I know this is a story that is only beginning for me and is one that many of my neighbors have been painfully experiencing in much more dramatic ways for decades. Nevertheless, it can feel strange.
As I calculated the time it would take for me to go see them, I couldn't help but feel a nostalgia and a memory of when I just had to walk across the street to visit with them. As you all know from my columns, I can be quite sentimental, so I allowed myself to travel down memory lane for a while that night.
After my return trip home, I went to bed feeling lonely.
The next morning I woke up and remembered I was scheduled to speak at Archestratus, a bookstore on Huron Street that is hosting a monthly Women's Table, where neighborhood women come together to discuss politics and community.
I had never been there before and I was quite nervous that I would end up not quite being who they thought I was.

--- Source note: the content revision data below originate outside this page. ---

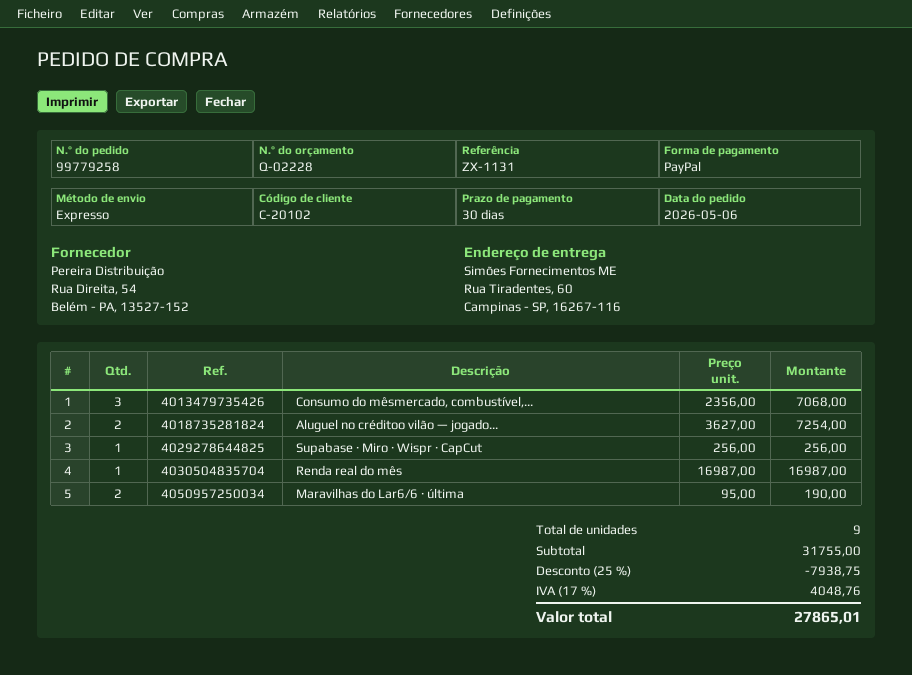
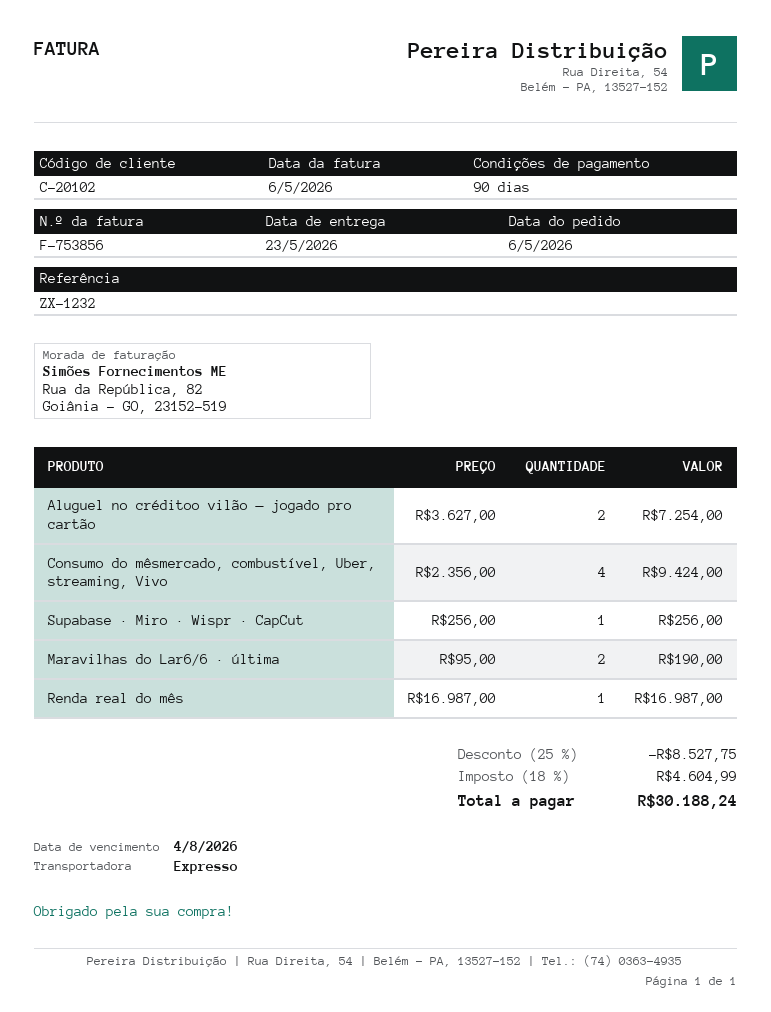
payment terms: 30 days -> 90 days
reference: ZX-1131 -> ZX-1232
Consumo do mêsmercado, combustível,...: 3 x 2356.00 = 7068.00 -> 4 x 2356.00 = 9424.00
discount: 25% = 7938.75 -> 25% = 8527.75
tax: 17% = 4048.76 -> 18% = 4604.99
total: 27865.01 -> 30188.24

I rode my bike over and was delighted by what I saw: a very warm, welcoming space full of unique and thoughtfully placed items and food lovingly made in the back.
I've since read that Paige Lipari bases some of the food off of her grandparents, who owned an Italian grocery store in Bushwick. She greeted me with enthusiasm, told me she was excited to hear my thoughts, and offered me a coffee while the room filled with other neighborhood women I had never met before.

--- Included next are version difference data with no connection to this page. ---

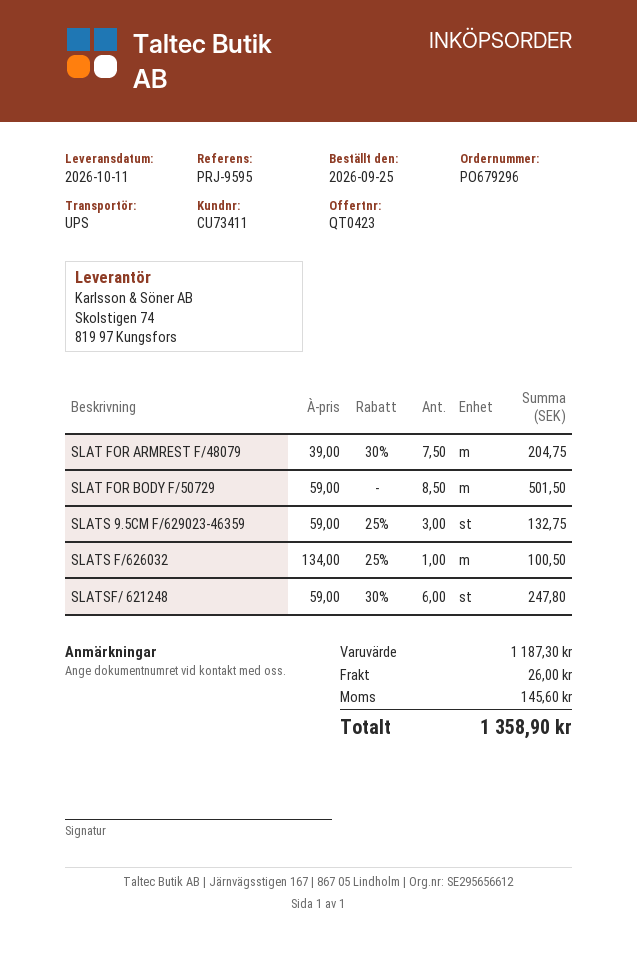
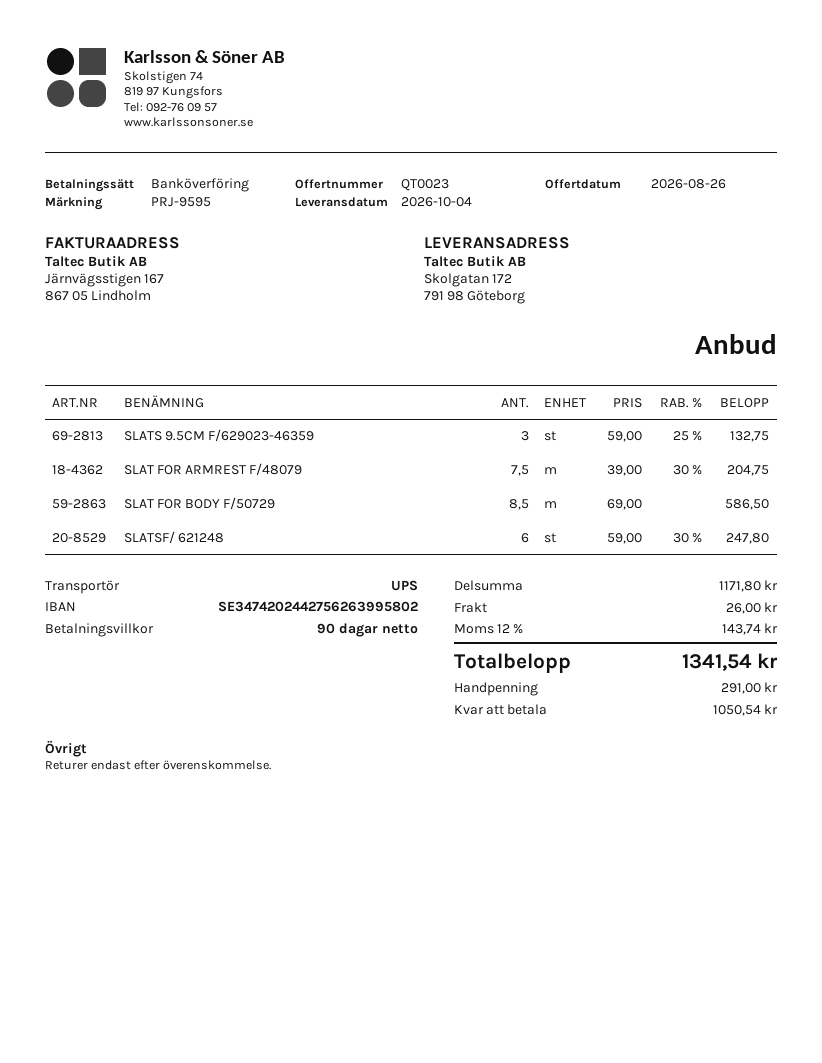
quote number: QT0423 -> QT0023
delivery date: 2026-10-11 -> 2026-10-04
SLAT FOR BODY F/50729: 8.5 x 59.00 = 501.50 -> 8.5 x 69.00 = 586.50
SLATS F/626032: 1 x 134.00 - 25% = 100.50 -> none
subtotal: 1187.30 -> 1171.80
tax: 145.60 -> 143.74
total: 1358.90 -> 1341.54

Over the next hour, we were both serious and silly, and I felt like I was growing a bond with the multi-generational community that had been presented before me.
I had never met any of them before, but because we were neighbors and women, we already had so much in common.
When I left, I pleaded with them to connect with me on Facebook, because I wanted the conversation and the camaraderie to continue.
Luckily for me, my next stop was just as illuminating. I went to meet with a friend to discuss, what else, local politics, and he invited me into his synagogue.
Service had finished and a lunch was being hosted to celebrate a family anniversary of one of the members. I was greeted so warmly, there was not one side-eyed glance wondering why I was intruding on this special occasion, only welcome.
I ate some delicious kugel and challah and then I was invited up to look at the sanctuary. The Greenpoint Synagogue was constructed around 1901 and is being lovingly restored by it's current congregation.
I was introduced to the photos of the founders, Greenpoint Jewish residents who had lived in a community of about 2,000 in the early 20th century.
My friend told me that, like so many other tenement districts, when the families could leave the neighborhood, they did and went on to other places.
We walked around for the better half of the afternoon, looking at new construction and new storefronts, stopping by familiar favorites, running into and having sidewalk conversations with familiar friends.
At 3 p.m., I delivered my friend to his house, hopped back on my bike and rode home. As I rode by and saw the many friends meeting and passing in the street, I felt refreshed to know that Greenpoint is an ever-renewing place of fellowship and love.